После ужина у меня снова образовался вечерний субботний вакуум, когда нечем занять себя, и никто не может составить тебе компанию, когда хочется думать о светлом и радостном, но в голову лезут совсем не такие мысли. Еще и от воспоминаний никак не получалось избавиться. И дождь, настоящий весенний с грозой, что зарядил надолго, не улучшал настроения.
Ингу я проводила еще до ужина и радовалась, что та успела уехать до особенно сильного ливня. Она даже отзвонилась и доложилась, что добралась хорошо.

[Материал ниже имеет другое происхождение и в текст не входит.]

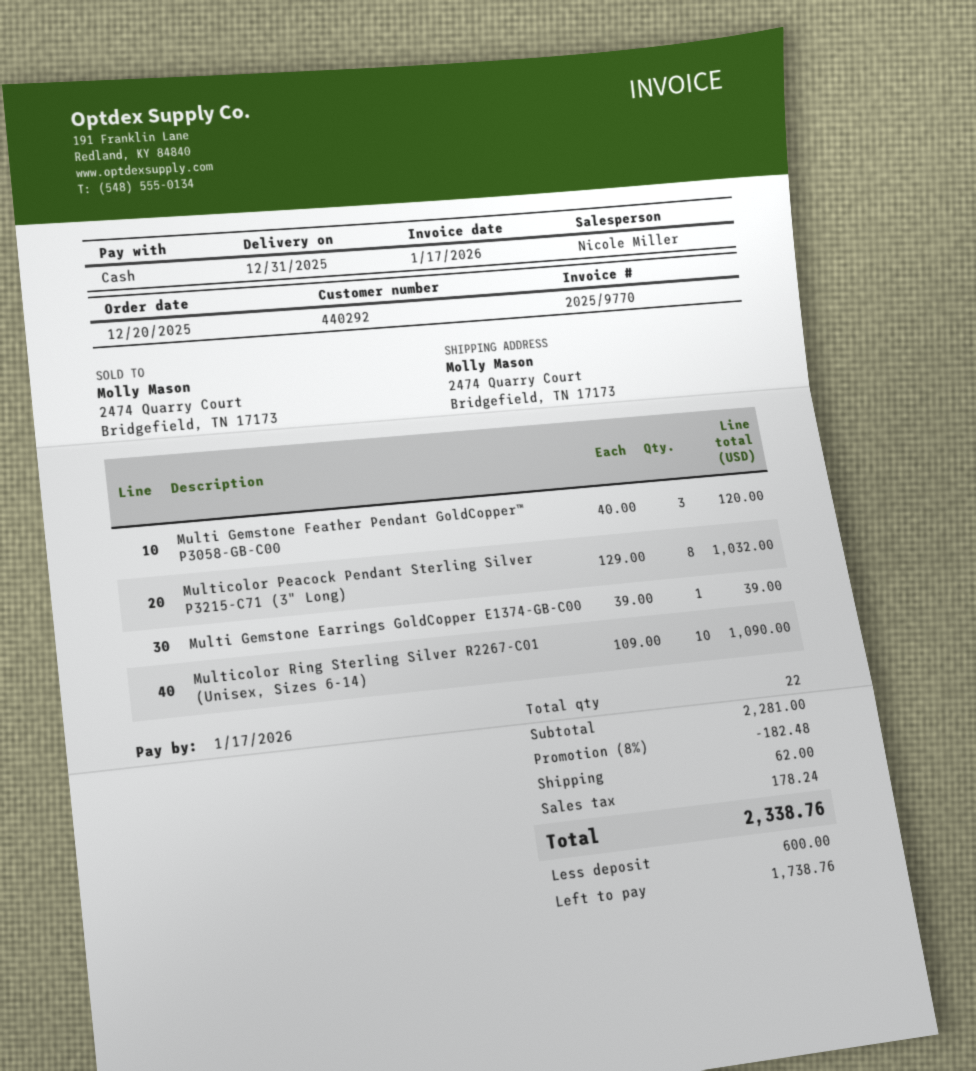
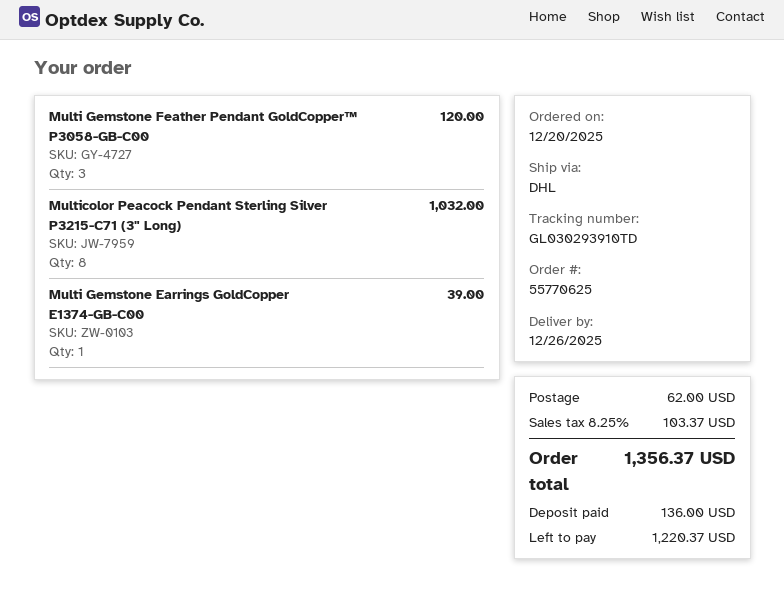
delivery date: 2025-12-31 -> 2025-12-26
Multicolor Ring Sterling Silver R2267-C01 (Unisex, Sizes 6-14): 10 for 1090.00 -> none
discount: 8% = 182.48 -> none
tax: 178.24 -> 103.37
total: 2338.76 -> 1356.37
deposit: 600.00 -> 136.00
balance: 1738.76 -> 1220.37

Лора коротала вечер в компании мужа, и становиться третей лишней мне не хотелось, хоть они и звали меня присоединиться.
В апартаментах отсиживаться тоже было скучно, и даже мысль что-то почитать или посмотреть кино не привлекала.

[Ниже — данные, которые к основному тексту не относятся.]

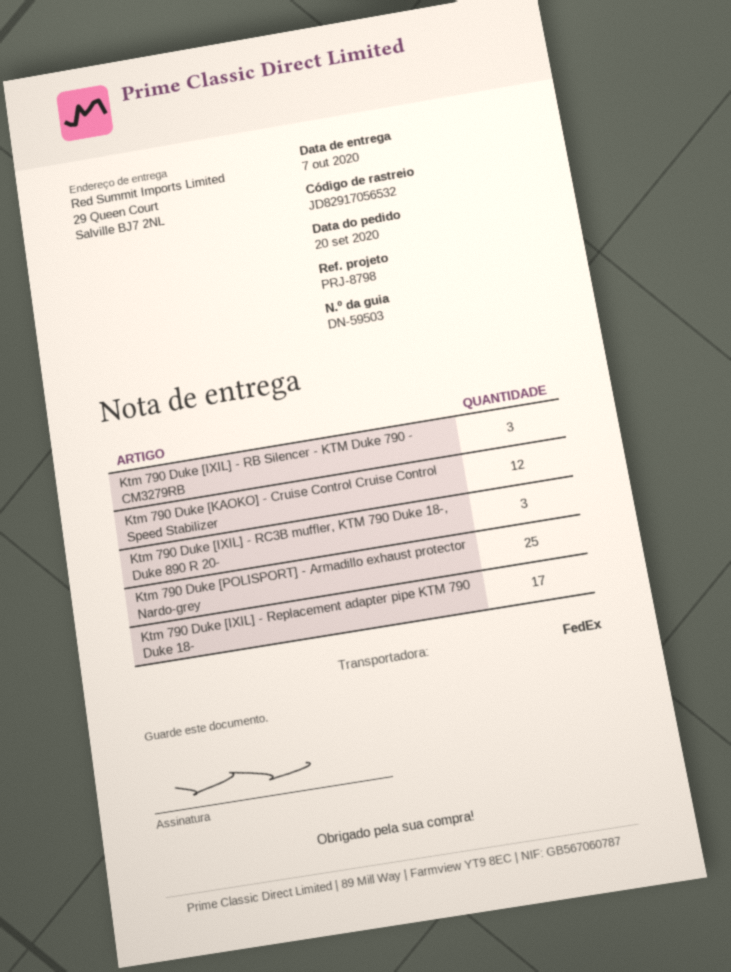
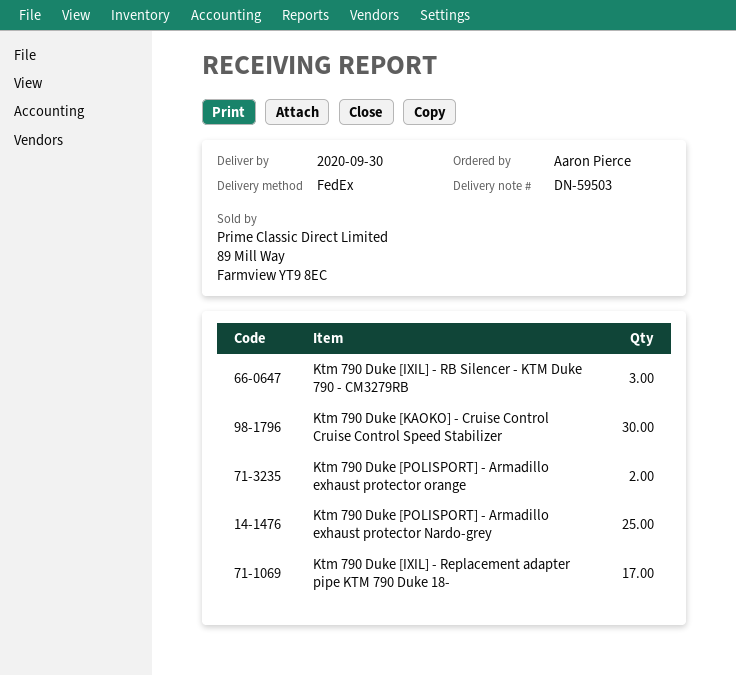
delivery date: 2020-10-07 -> 2020-09-30
Ktm 790 Duke [KAOKO] - Cruise Control Cruise Control Speed Stabilizer: 12 -> 30
Ktm 790 Duke [IXIL] - RC3B muffler, KTM 790 Duke 18-, Duke 890 R 20-: 3 -> none
Ktm 790 Duke [POLISPORT] - Armadillo exhaust protector orange: none -> 2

В общем, я решила навестить Наташу, а перед этим увидела с балкона ее маму в компании какого-то мужчины, выходящих из здания клиники. Должно быть, они навещали дочь вдвоем с отцом, которого я раньше не видела. Значит, Наташа одна и пообщаться с ней можно спокойно.
– Привет! Как дела? – бодро поинтересовалась я, входя в палату и радуясь, что кроме девушки там больше никого нет.
– Никак, – посмотрела она на меня и отвернулась к окну.
Я подошла ближе к кровати и заметила, что она плачет.
– Что-то случилось? – аккуратно спросила.
– Почему мне не дают его кормить? Я даже не видела его после родов! Мама говорит, что с ним все в порядке, а я не верю!.. – и она заплакала пуще прежнего.
Я же растерялась.
– Наташ, тебе нельзя плакать сейчас – молоко пропадет, – ничего лучше не придумала я.
– Да и плевать! – в заплаканных глазах мелькнула злость. – Из-за него у меня грудь болит, и поднялась температура. Уж лучше пусть его совсем не будет. Противно чувствовать себя инвалидом!
– А сцеживать ты пробовала? Температура, видно, из-за застоя молока в груди…
– Мне сегодня сцеживала медсестра, так я чуть не сдохла – такая адская боль. На стенку лезла от нее. А завтра она опять придет сцеживать.
– Так делай это сама, не так больно будет.